Hardison looked at Q for several seconds, started to nod, and then said, “Oh hell no. I am NOT Maid Marian.”

“But why not?” asked Q flirtatiously “She’s a real fox.”

“So’s Robin Hood,” said Hardison petulantly.

“We all know Parker is Robin Hood.”

“Does that make me Friar Tuck or Little John?” asked Eliot.

“Depends on whether you want to be a balding badger or Baloo in a green suit,” said Parker, and the two of them promptly started squabbling about _The Jungle Book_.

Q leaned back in his seat shaking with laughter.

While waiting for Q to regain his composure, Bond couldn’t help glancing at the crutches leaning next to the booth.

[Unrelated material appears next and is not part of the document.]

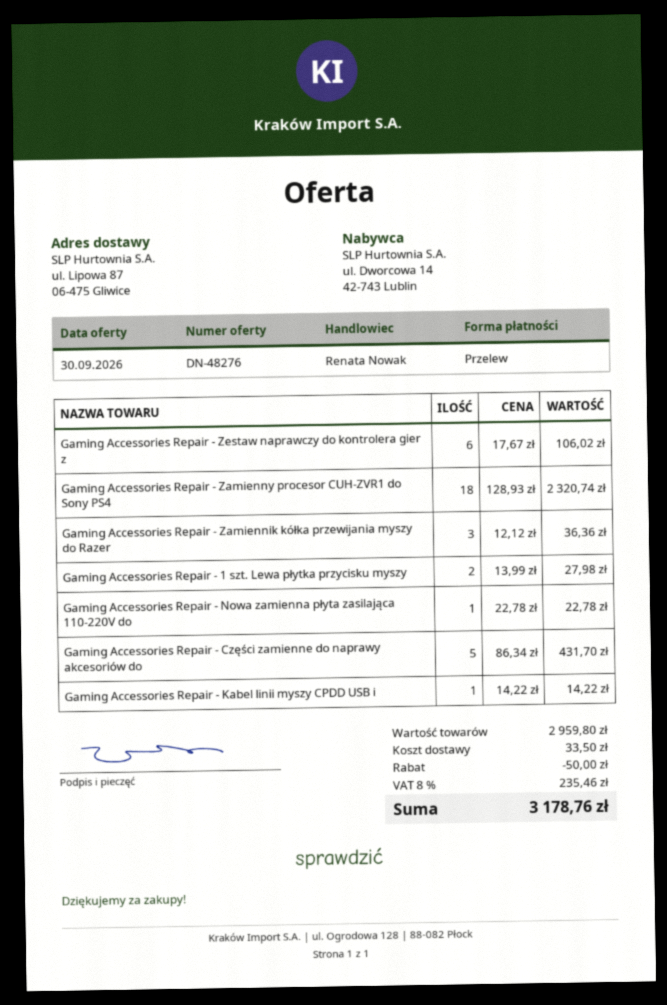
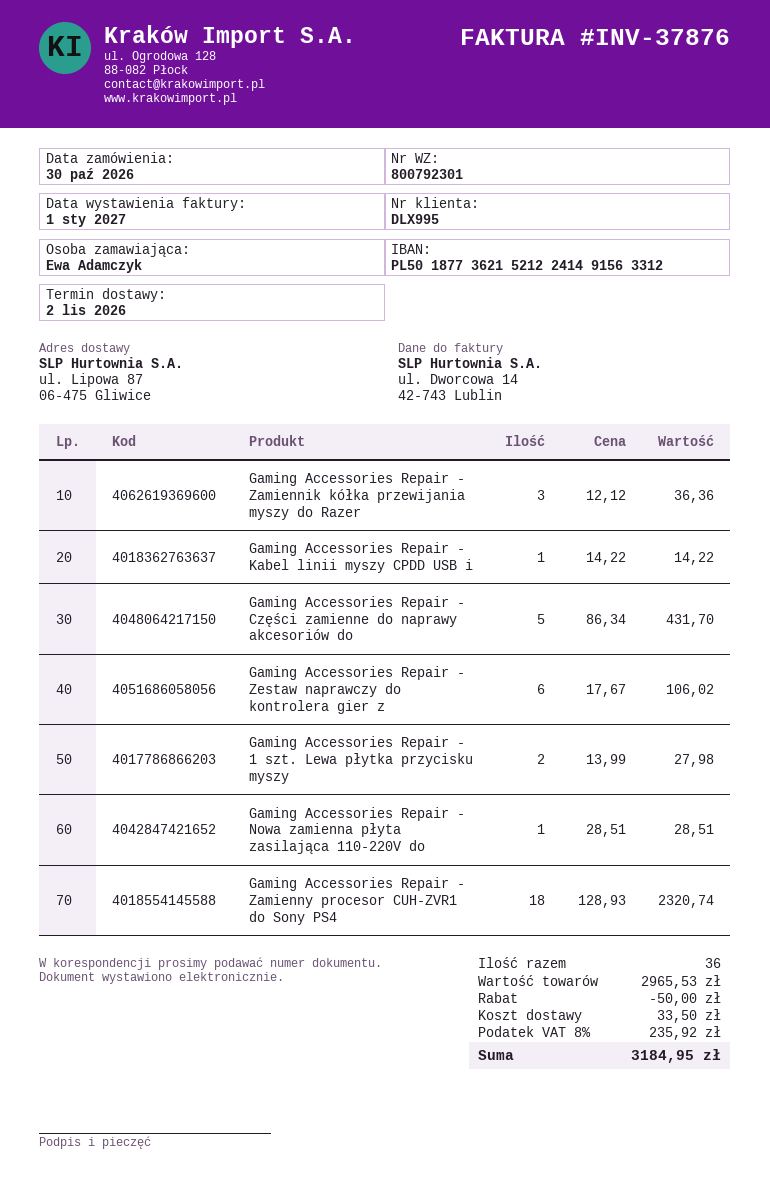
Gaming Accessories Repair - Nowa zamienna płyta zasilająca 110-220V do: 1 x 22.78 = 22.78 -> 1 x 28.51 = 28.51
subtotal: 2959.80 -> 2965.53
tax: 8% = 235.46 -> 8% = 235.92
total: 3178.76 -> 3184.95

“Go ahead and ask,” said Q, following the gaze.

“Were you injured?”

“Yes. But not recently.” Q shifted to the edge of the booth and pulled up his left trouser leg to reveal a prosthetic that appeared 3D-printed out of grey plastic.

“I damaged some equipment and had to leave it behind in Afghanistan,” said Q in his usual unperturbed tone. “And while the RAF was kind enough to provide me with replacements, I left those in a bunker in London several days ago. I printed a temporary alternative, but it’s painfully inadequate. Emphasis on painful, unfortunately. So… I’ll use those,” he nodded toward the crutches, “until I can fabricate a suitable replacement.”

Q grimaced. “Possibly the hardest part of this whole exercise was walking out of headquarters without a visible limp that evening. Once I was out of London, I tried to reassure myself this would make me harder to spot. Without the crutches, people notice the limp not my face. With the crutches, I might as well be invisible.”

Bond had many, many questions, but settled on, “Why hide that? It might’ve saved you time gaining the trust of some of the more… reluctant agents.”

“ _You_ didn’t need it.” Q pointed out.

“M picked you. I trusted her with my life. And you’re obviously insanely competent.”

“I didn’t hide it Bond. It’s irrelevant. Anyone who would be more impressed by ‘combat wounded RAF officer’ than by ‘obvious competence’ in _whatever_ form that takes, clearly lacks the critical thinking skills required for an effective field agent.”

“Q… was that a compliment?” asked Bond.

Q pretended to think for a moment. “Might have been.” He smiled wryly, “and let’s be honest, a taste for gallows humor is about the only trait all the 00s share. If you lot had known, I’d _never_ have been able to lecture you about caring for and returning equipment intact without a joke about it.”

“True.” Bond conceded with a thoughtful smirk and decided to change the subject. “How do you know Hardison and his friends?”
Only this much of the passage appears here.